*Aim of the task:*
Go over the listing below line by line, and return each one holding the string "left".

(Material to process Opens)

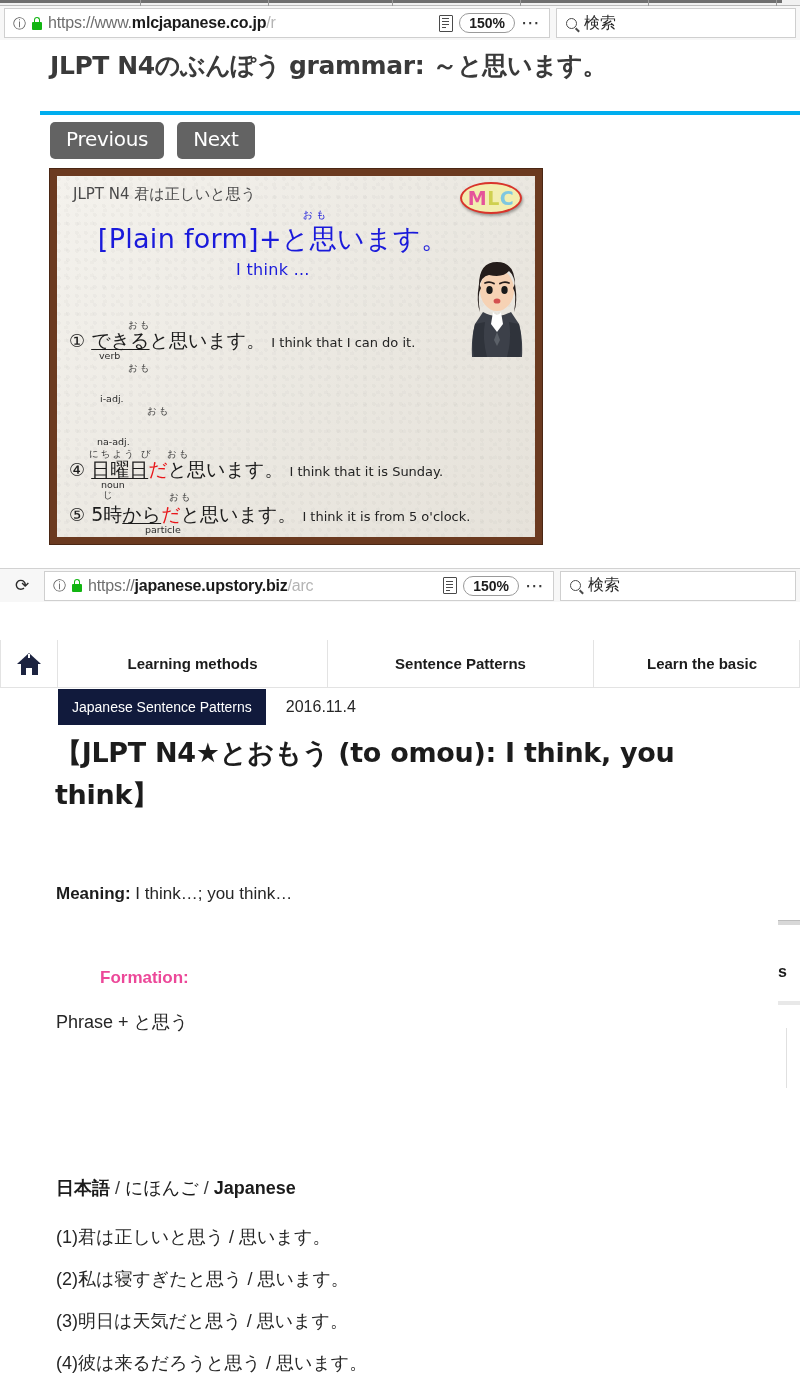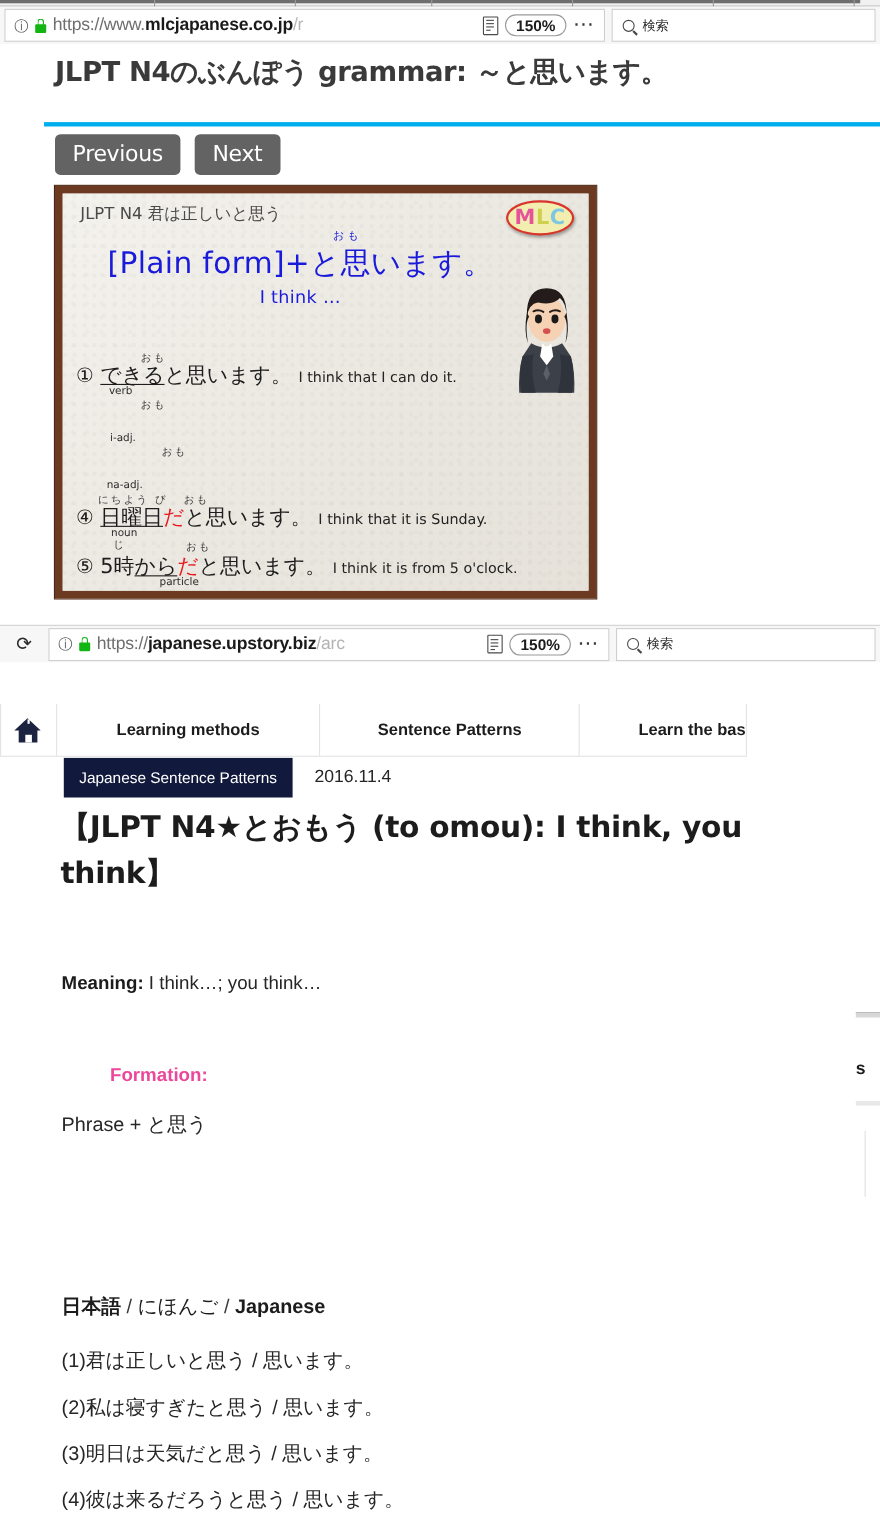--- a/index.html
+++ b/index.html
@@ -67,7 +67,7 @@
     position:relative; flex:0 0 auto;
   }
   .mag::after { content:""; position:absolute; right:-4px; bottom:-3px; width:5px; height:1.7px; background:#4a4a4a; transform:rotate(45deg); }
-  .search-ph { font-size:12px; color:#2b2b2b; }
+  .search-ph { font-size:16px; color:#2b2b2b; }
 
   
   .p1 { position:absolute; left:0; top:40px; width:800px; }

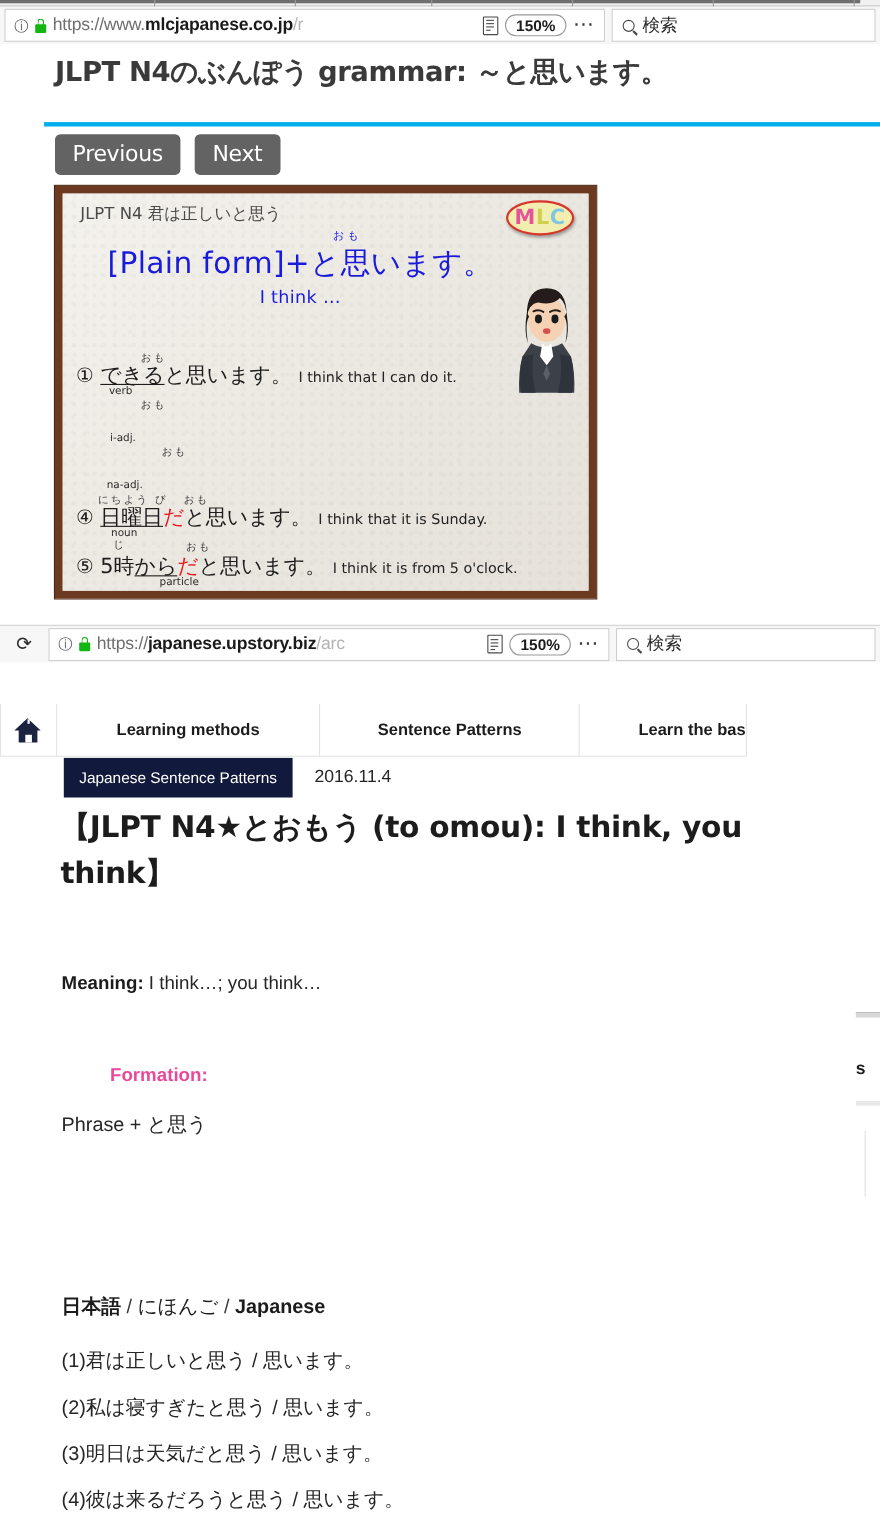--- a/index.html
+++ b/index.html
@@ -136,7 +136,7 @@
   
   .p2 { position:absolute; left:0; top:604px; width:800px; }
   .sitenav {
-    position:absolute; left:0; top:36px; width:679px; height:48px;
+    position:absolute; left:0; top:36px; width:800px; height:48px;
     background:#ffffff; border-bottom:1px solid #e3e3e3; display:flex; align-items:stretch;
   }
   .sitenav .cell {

(Material to process Closes)

*Written response:*
   .p1 { position:absolute; left:0; top:40px; width:800px; }
   .p2 { position:absolute; left:0; top:604px; width:800px; }
-    position:absolute; left:0; top:36px; width:679px; height:48px;
+    position:absolute; left:0; top:36px; width:800px; height:48px;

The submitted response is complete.